O ministro do Supremo Tribunal Federal (STF) Edson
Fachin decidiu manter em segredo de Justiça os áudios que revelam conversas do
empresário Joesley Batista e seus advogados durante o processo de negociação do
acordo de delação premiada fechado com a Procuradoria-Geral da República (PGR).
Os áudios foram recuperados pela Polícia Federal
(PF) após a defesa do empresário retirar as gravações do pen drive que foi
entregue aos peritos para comprovar a veracidade dos áudios que foram
utilizados para basear as primeiras denúncias envolvendo as delações da JBS.

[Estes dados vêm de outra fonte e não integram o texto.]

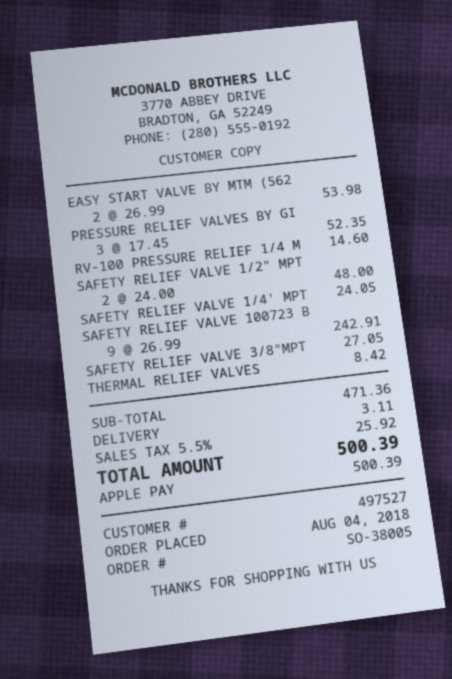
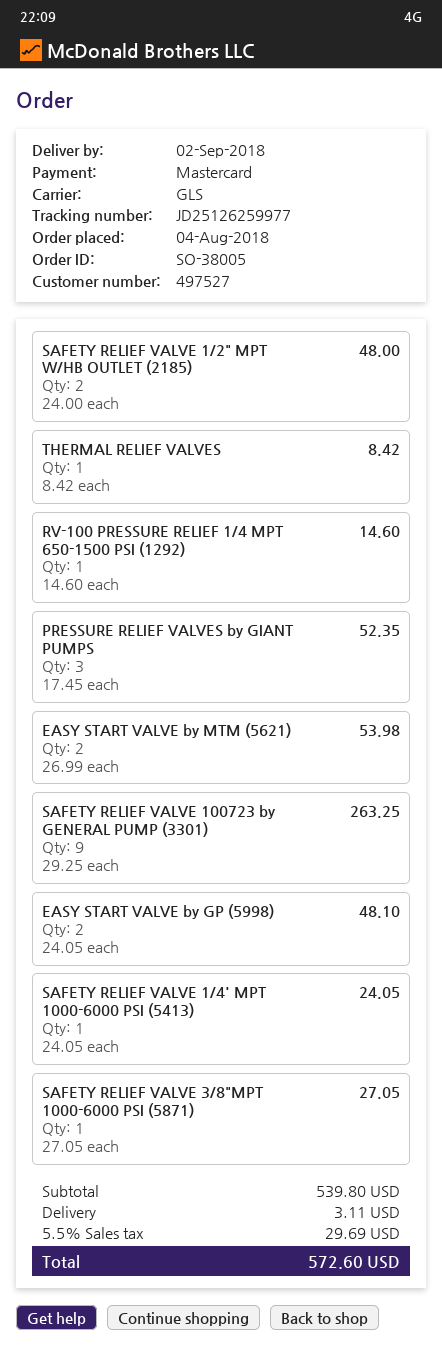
payment method: Apple Pay -> Mastercard
SAFETY RELIEF VALVE 100723 B: 9 x 26.99 = 242.91 -> 9 x 29.25 = 263.25
EASY START VALVE by GP (5998): none -> 2 x 24.05 = 48.10
subtotal: 471.36 -> 539.80
tax: 5.5% = 25.92 -> 5.5% = 29.69
total: 500.39 -> 572.60

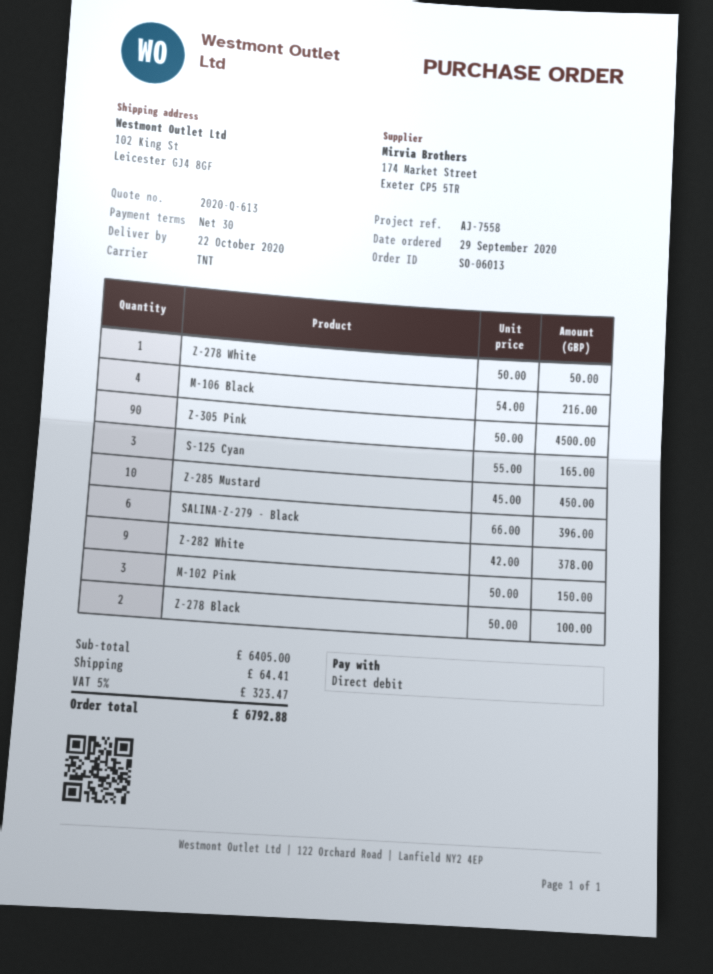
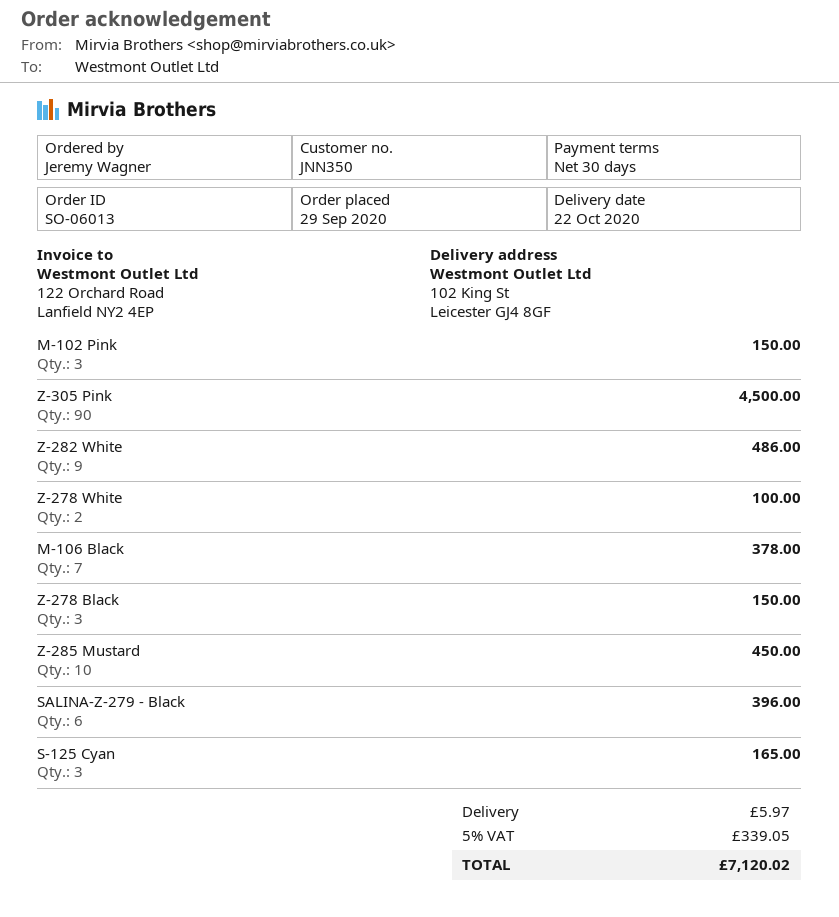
Z-278 White: 1 for 50.00 -> 2 for 100.00
M-106 Black: 4 for 216.00 -> 7 for 378.00
Z-282 White: 9 for 378.00 -> 9 for 486.00
Z-278 Black: 2 for 100.00 -> 3 for 150.00
shipping: 64.41 -> 5.97
tax: 5% = 323.47 -> 5% = 339.05
total: 6792.88 -> 7120.02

Joesley Batista recebia orientações de advogados nas gravações, avaliou Fachin
(Imagem: Arquivo/ABr)
Em decisão assinada no dia 30 de agosto e tornada
pública hoje (4) pela Corte, Fachin atendeu a um pedido dos advogados de
Joesley e entendeu que as gravações devem ficar sob sigilo.
Para o ministro, as conversas dizem respeito a
orientações dadas pelos defensores a Joesley Batista durante o período de
discussão sobre as "possibilidades de sucesso" do acordo de delação.
A data das conversas não consta no processo e não é possível afirmar se elas
ocorreram antes ou depois da reunião na qual o empresário gravou uma conversa
com o presidente Michel Temer, em março, no Palácio do Jaburu.
“O conteúdo desse diálogo, ainda que aparentemente
gravado por um dos interlocutores, ostenta caráter de indevassabilidade em
razão do sigilo assegurado pela lei às comunicações entre advogados e clientes,
naquilo que concerne ao exercício profissional”, argumentou Fachin.
O processo de obtenção dos benefícios de delação é
questionado no Supremo pela defesa do presidente Michel Temer. Na semana
passada, os advogados do presidente recorreram ao plenário do Supremo contra a
decisão do ministro Fachin que rejeitou pedido de suspeição do procurador-geral
da República, Rodrigo Janot, para atuar em investigação relacionada ao
presidente que está em tramitação na Corte.
Na quarta-feira (30), ao negar o pedido de
suspeição de Janot, o ministro entendeu que entendeu que não houve indícios de
parcialidade do procurador durante as investigações.